Work to complete |
Using the records provided below, locate and copy each line that contains the word "servidor".

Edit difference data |

-- Opening Marker --

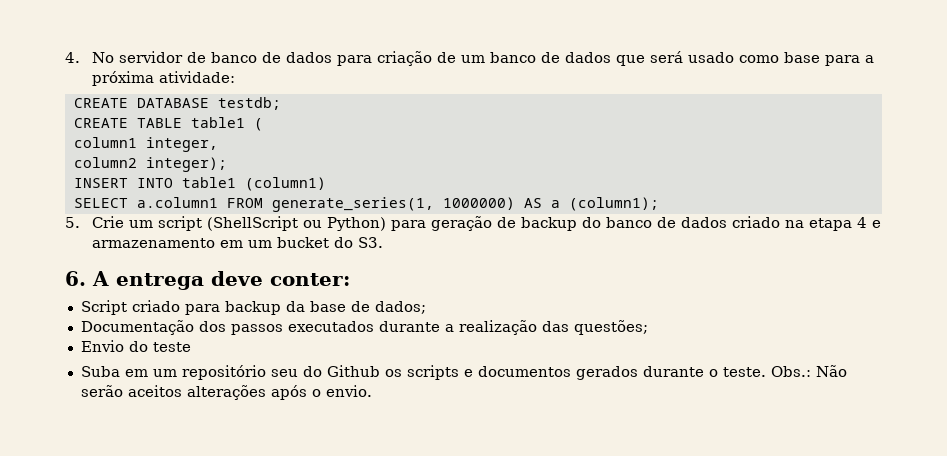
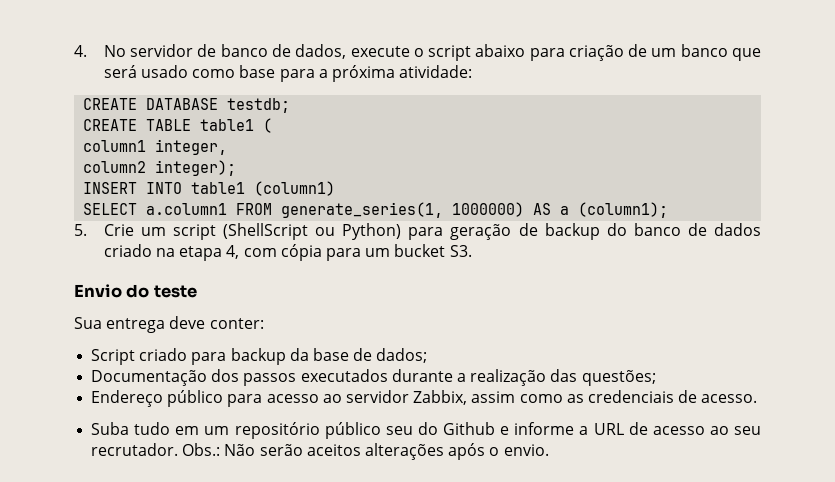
- 4. No servidor de banco de dados para criação de um banco de dados que será usado como base para a próxima atividade:
+ 4. No servidor de banco de dados, execute o script abaixo para criação de um banco que será usado como base para a próxima atividade:
- 5. Crie um script (ShellScript ou Python) para geração de backup do banco de dados criado na etapa 4 e armazenamento em um bucket do S3.
+ 5. Crie um script (ShellScript ou Python) para geração de backup do banco de dados criado na etapa 4, com cópia para um bucket S3.
- 6. A entrega deve conter:
+ Envio do teste
+ Sua entrega deve conter:
- Envio do teste
+ Endereço público para acesso ao servidor Zabbix, assim como as credenciais de acesso.
- Suba em um repositório seu do Github os scripts e documentos gerados durante o teste.
+ Suba tudo em um repositório público seu do Github e informe a URL de acesso ao seu recrutador.

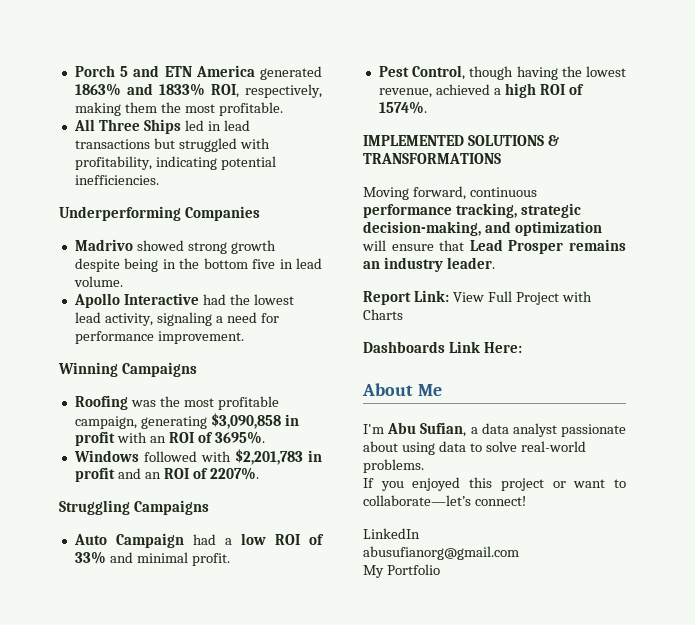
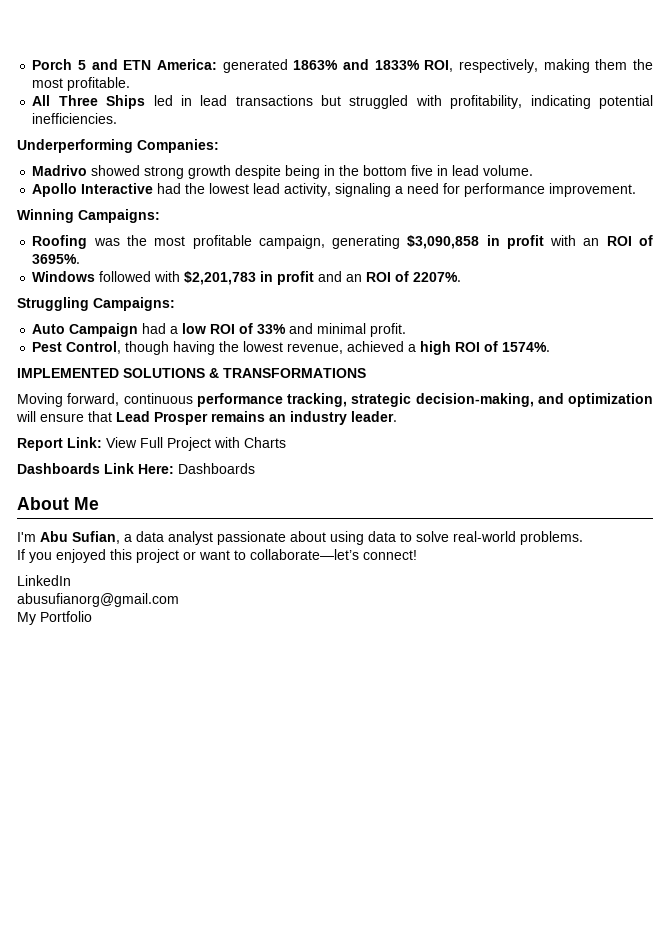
- Porch 5 and ETN America generated 1863% and 1833% ROI, respectively, making them the most profitable.
+ Porch 5 and ETN America: generated 1863% and 1833% ROI, respectively, making them the most profitable.
- Underperforming Companies
+ Underperforming Companies:
- Winning Campaigns
+ Winning Campaigns:
- Struggling Campaigns
+ Struggling Campaigns:
- Dashboards Link Here:
+ Dashboards Link Here: Dashboards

-- Closing Marker --

Solution to the problem |
- 4. No servidor de banco de dados para criação de um banco de dados que será usado como base para a próxima atividade:
+ 4. No servidor de banco de dados, execute o script abaixo para criação de um banco que será usado como base para a próxima atividade:
+ Endereço público para acesso ao servidor Zabbix, assim como as credenciais de acesso.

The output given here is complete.